The function `len` can also be used to get lengths of arrays:

In [22]:
first_array

array([1, 2, 3, 4])

In [23]:
len(first_array)

4

For *one-dimensional array* (so arrays that do not have other arrays as elements), we can also get the length of an array from the parameter `.size`:

In [24]:
first_array.size

4

(Since `.size` is a parameter and not a method/function, we *cannot use parentheses*!)

## Operations with Arrays

If we perform an operation between a number and an array, it will perform the operation between the number and every single entry of the array:

In [25]:
first_primes = np.array([2, 3, 5, 7])

first_primes

array([2, 3, 5, 7])

In [26]:
3 + first_primes

array([ 5,  6,  8, 10])

In [27]:
3 * first_primes

array([ 6,  9, 15, 21])

In [28]:
first_primes / 2

array([1. , 1.5, 2.5, 3.5])

In [29]:
first_primes == 3

array([False,  True, False, False])

If we have two arrays of the *same size*, operations between them are performed componentwise:

In [30]:
first_squares = np.array([0, 1, 4, 9])

first_squares

array([0, 1, 4, 9])

In [31]:
first_primes + first_squares

array([ 2,  4,  9, 16])

In [32]:
first_primes * first_squares

array([ 0,  3, 20, 63])

In [33]:
first_primes ** first_squares

array([       1,        3,      625, 40353607])

In [34]:
first_primes > first_squares

array([ True,  True,  True, False])

## Some NumPy Functions

NumPy provides many functions for mathematical computations and array manipulation.  The mathematical functions are optimized for computation in arrays.  (It is *much* faster than performing the same computation individually in each entry of the array.)

For example:

In [35]:
np.sqrt(first_squares)  # square root

array([0., 1., 2., 3.])

In [36]:
np.log(first_primes)  # natural log

array([0.69314718, 1.09861229, 1.60943791, 1.94591015])

In [37]:
np.sin(np.pi * first_primes / 8 + np.pi / 3)  # sine function -- np.pi is the number pi

array([ 0.96592583,  0.79335334,  0.13052619, -0.60876143])

Here are some other useful functions:

Each of these functions takes an array as an argument and returns a single value.

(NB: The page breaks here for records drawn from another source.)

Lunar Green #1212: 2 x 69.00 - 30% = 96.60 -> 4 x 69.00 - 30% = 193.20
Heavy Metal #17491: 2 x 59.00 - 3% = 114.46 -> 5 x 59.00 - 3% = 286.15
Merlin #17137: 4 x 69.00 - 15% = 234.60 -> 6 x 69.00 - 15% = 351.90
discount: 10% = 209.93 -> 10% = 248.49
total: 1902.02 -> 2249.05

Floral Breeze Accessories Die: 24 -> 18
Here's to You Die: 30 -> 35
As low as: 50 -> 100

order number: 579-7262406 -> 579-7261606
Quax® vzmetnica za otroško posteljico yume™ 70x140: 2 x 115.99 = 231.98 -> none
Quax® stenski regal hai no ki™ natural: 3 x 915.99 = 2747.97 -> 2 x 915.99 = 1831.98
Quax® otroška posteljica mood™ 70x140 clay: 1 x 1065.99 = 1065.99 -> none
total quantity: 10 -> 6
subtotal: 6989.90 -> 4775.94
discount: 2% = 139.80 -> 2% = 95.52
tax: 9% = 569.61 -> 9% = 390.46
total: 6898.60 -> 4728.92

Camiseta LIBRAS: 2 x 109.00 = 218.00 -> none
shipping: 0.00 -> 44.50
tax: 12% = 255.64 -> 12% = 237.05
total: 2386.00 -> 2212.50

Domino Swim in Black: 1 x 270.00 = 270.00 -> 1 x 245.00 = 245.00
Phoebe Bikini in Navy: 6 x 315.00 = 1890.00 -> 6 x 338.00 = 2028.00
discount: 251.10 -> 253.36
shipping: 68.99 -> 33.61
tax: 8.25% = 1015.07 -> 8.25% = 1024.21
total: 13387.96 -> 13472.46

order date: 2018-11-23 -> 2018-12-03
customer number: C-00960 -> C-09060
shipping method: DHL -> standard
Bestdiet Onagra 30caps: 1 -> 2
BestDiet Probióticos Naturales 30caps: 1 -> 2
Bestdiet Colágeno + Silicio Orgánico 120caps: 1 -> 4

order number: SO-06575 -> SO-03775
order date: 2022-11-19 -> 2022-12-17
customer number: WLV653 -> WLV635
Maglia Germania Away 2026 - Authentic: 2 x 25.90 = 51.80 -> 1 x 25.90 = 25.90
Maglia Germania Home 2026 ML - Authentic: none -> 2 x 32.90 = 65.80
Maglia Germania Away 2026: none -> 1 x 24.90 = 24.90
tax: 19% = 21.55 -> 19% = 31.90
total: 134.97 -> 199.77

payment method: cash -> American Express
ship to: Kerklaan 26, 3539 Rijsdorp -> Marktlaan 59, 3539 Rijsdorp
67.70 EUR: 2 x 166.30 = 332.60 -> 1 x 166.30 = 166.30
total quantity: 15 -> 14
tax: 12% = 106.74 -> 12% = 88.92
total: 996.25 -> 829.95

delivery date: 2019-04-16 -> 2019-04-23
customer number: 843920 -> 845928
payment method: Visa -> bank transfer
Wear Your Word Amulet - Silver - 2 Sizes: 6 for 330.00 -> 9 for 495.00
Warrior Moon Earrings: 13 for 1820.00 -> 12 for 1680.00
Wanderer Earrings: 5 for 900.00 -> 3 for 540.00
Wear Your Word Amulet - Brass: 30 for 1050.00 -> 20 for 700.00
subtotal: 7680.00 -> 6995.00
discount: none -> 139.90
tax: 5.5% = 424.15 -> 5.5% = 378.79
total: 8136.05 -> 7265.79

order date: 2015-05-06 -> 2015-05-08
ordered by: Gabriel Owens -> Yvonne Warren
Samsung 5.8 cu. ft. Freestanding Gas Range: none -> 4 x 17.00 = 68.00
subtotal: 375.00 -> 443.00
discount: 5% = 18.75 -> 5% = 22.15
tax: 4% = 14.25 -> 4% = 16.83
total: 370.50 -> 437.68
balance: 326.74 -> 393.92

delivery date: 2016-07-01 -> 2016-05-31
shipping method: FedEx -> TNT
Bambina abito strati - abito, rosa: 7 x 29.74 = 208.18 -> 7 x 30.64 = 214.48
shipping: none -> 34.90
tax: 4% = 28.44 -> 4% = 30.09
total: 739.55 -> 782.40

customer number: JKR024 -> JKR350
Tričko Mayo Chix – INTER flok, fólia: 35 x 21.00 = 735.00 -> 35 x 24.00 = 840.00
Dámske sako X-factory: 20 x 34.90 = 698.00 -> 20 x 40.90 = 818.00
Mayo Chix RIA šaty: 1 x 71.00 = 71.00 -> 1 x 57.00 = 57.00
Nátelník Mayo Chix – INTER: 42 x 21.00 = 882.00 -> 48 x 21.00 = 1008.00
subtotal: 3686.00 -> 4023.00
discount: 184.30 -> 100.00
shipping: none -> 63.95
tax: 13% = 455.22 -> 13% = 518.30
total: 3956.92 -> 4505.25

| **Function**       | Description                                                          |
|--------------------|----------------------------------------------------------------------|
| `np.prod`          | Multiply all elements together                                       |
| `np.sum`           | Add all elements together                                            |
| `np.mean`          | Average of all elements                                              |
| `np.median`        | Median of all elements                                               |
| `np.std`           | Standard deviation of all elements                                   |
| `np.max`           | Maximum of all elements                                              |
| `np.min`           | Minimum of all elements                                              |

See also the [full Numpy reference](http://docs.scipy.org/doc/numpy/reference/).

## Slicing

Element extraction and slicing works just as with lists:

In [38]:
more_primes = np.array([2, 3, 5, 7, 11, 13, 17, 19, 23, 29])

more_primes

array([ 2,  3,  5,  7, 11, 13, 17, 19, 23, 29])

In [39]:
more_primes[3]  # fourth element

7

In [40]:
more_primes[-2]  # second to last element

23

In [41]:
more_primes[2:-3]

array([ 5,  7, 11, 13, 17])

In [42]:
more_primes[:5]

array([ 2,  3,  5,  7, 11])

In [43]:
more_primes[4:]

array([11, 13, 17, 19, 23, 29])

In [44]:
more_primes[1:8:2]

array([ 3,  7, 13, 19])

## Filtering

We can select entries of an array by giving a boolean array (or list) with `True` in the positions we want to keep and `False` in the positions we want to drop:

In [45]:
a = np.arange(1, 6)
a

array([1, 2, 3, 4, 5])

In [46]:
mask = [True, False, False, True, True]

mask

[True, False, False, True, True]

In [47]:
a[mask]

array([1, 4, 5])

This allows us to filter lists by conditions.  For instance, to filter the array `more_primes` for those which are less than 10, we can do:

In [48]:
more_primes[more_primes < 10]

array([2, 3, 5, 7])

## Counting

If we want to count how many elements of `more_primes` are greater than 7, we could do:

In [49]:
len(more_primes[more_primes > 7])

6

Alternatively, we can use `np.count_nonzero`.  As the name says, it counts the number of non-zero elements in an array:

In [50]:
np.count_nonzero(np.array([0, 1, 2, 0, 4, 0, 3]))

4

On the other hand, in Python the boolean `False` is (sometimes) treated as zero, while `True` is non-zero.  Hence, `np.count_nonzero` can be used to count the number of `True`'s in a boolen array:

In [51]:
np.count_nonzero(np.array([True, True, False, False, True]))

3

Thus, we could also have done (in the previous example):

In [52]:
np.count_nonzero(more_primes > 7)

6

We can also apply this idea to count how many elements match between two arrays:

In [53]:
array1 = np.array([1, 2, 3, 4, 5])
array2 = np.array([1, 4, 3, 2, 5])

np.count_nonzero(array1 == array2)

3

## Equality of Arrays

We cannot check if two arrays are equal using `==`, as it performs the comparison componentwise:

In [54]:
array1 == array2

array([ True, False,  True, False,  True])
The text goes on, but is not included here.